Exercise requirements: The task calls for each line of the records below in which the word "height" appears.

::: Dataset extract

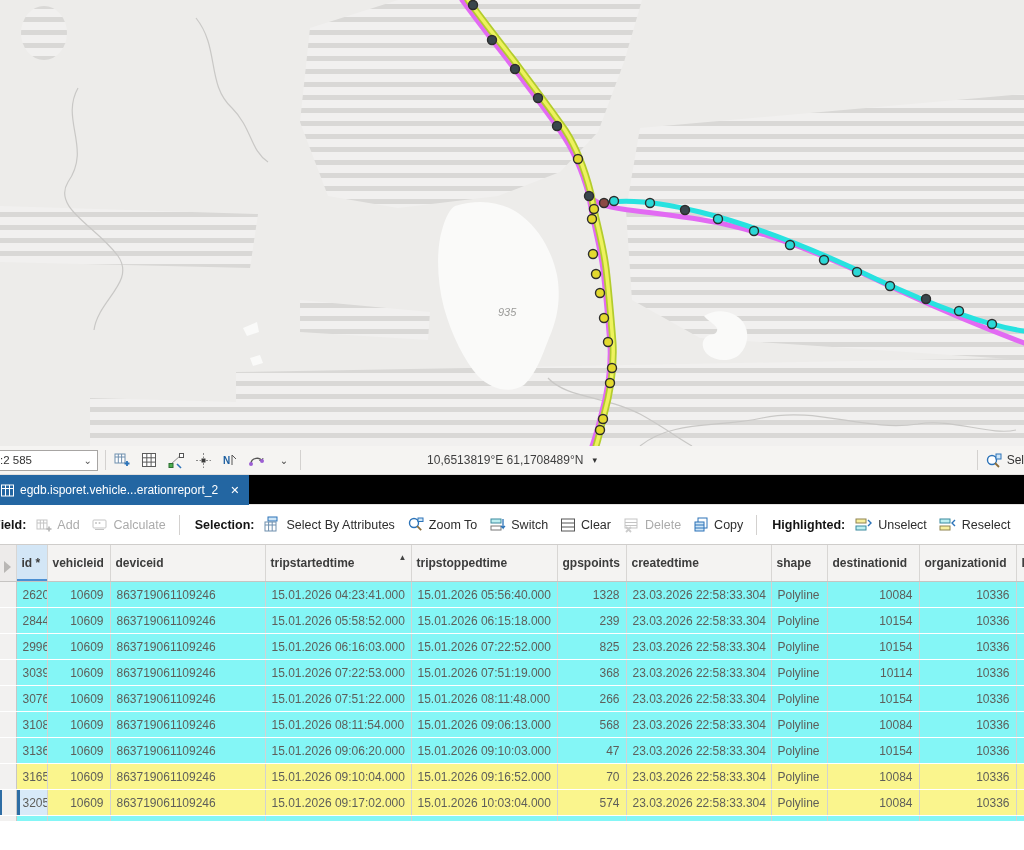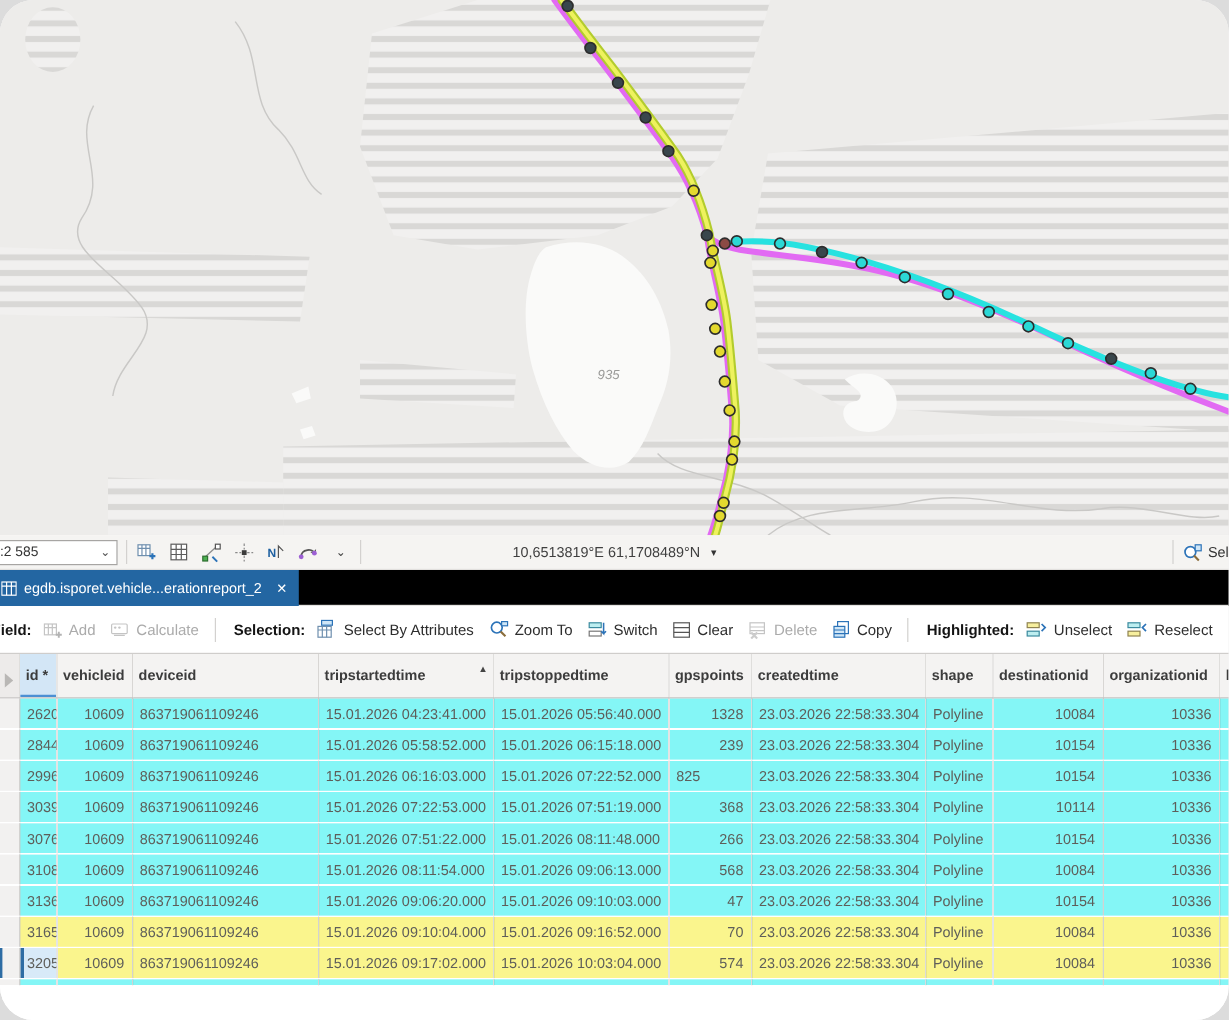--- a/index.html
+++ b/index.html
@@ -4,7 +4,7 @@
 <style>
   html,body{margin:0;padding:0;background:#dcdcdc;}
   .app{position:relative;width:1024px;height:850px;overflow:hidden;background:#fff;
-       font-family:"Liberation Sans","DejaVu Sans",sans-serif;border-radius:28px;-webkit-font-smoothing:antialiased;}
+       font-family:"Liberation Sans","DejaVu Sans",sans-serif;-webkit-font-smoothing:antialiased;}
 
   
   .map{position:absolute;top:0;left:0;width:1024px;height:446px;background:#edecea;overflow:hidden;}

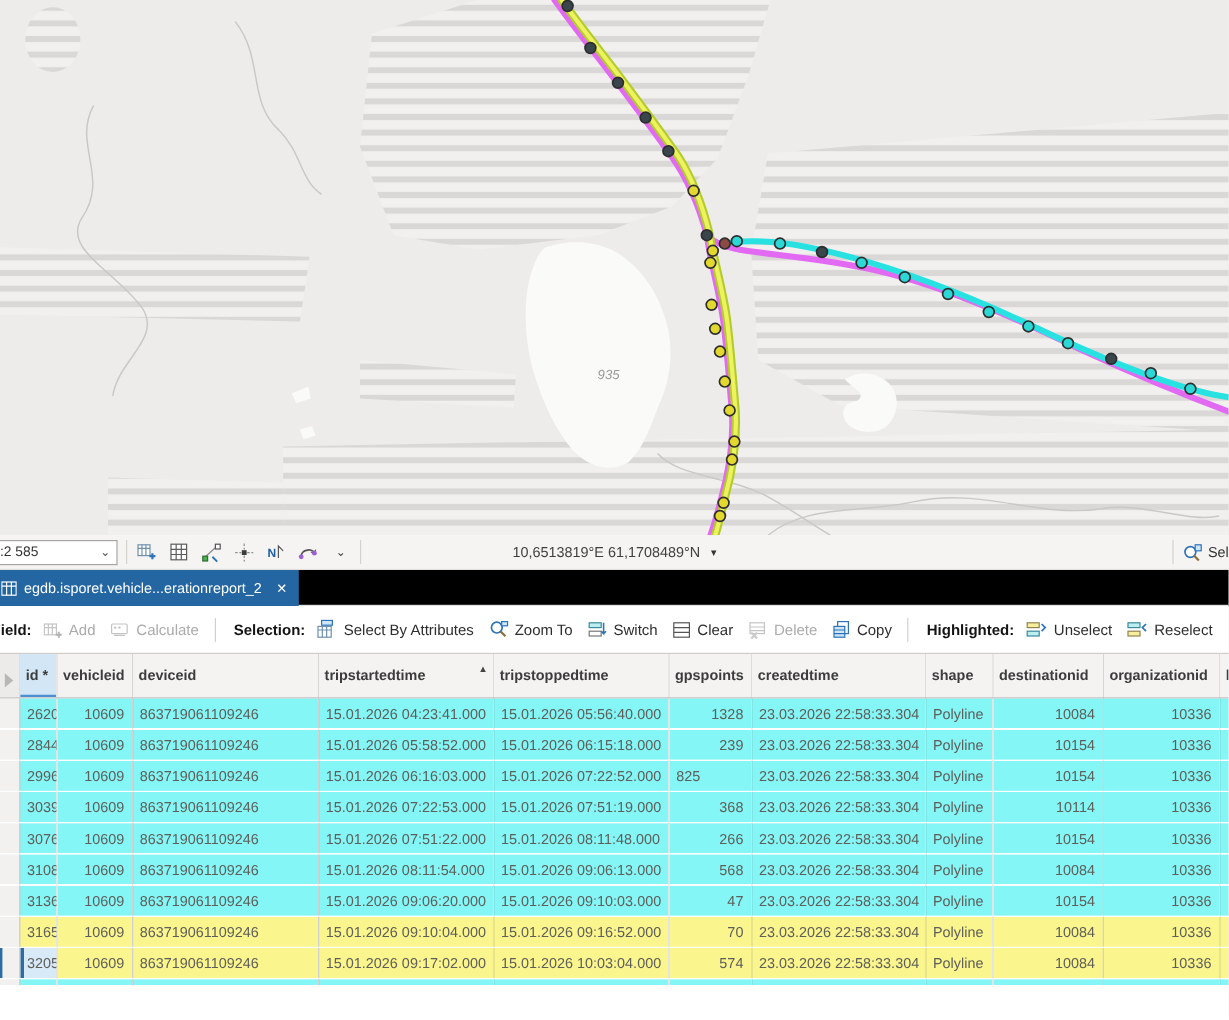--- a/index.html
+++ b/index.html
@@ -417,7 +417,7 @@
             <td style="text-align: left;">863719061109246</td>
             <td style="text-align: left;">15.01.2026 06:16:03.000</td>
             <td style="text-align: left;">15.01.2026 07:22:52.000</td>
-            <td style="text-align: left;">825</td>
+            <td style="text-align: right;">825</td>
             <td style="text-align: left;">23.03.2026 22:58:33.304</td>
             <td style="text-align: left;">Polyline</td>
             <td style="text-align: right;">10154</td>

::::::

Answer for the task:
   .app{position:relative;width:1024px;height:850px;overflow:hidden;background:#fff;
   .map{position:absolute;top:0;left:0;width:1024px;height:446px;background:#edecea;overflow:hidden;}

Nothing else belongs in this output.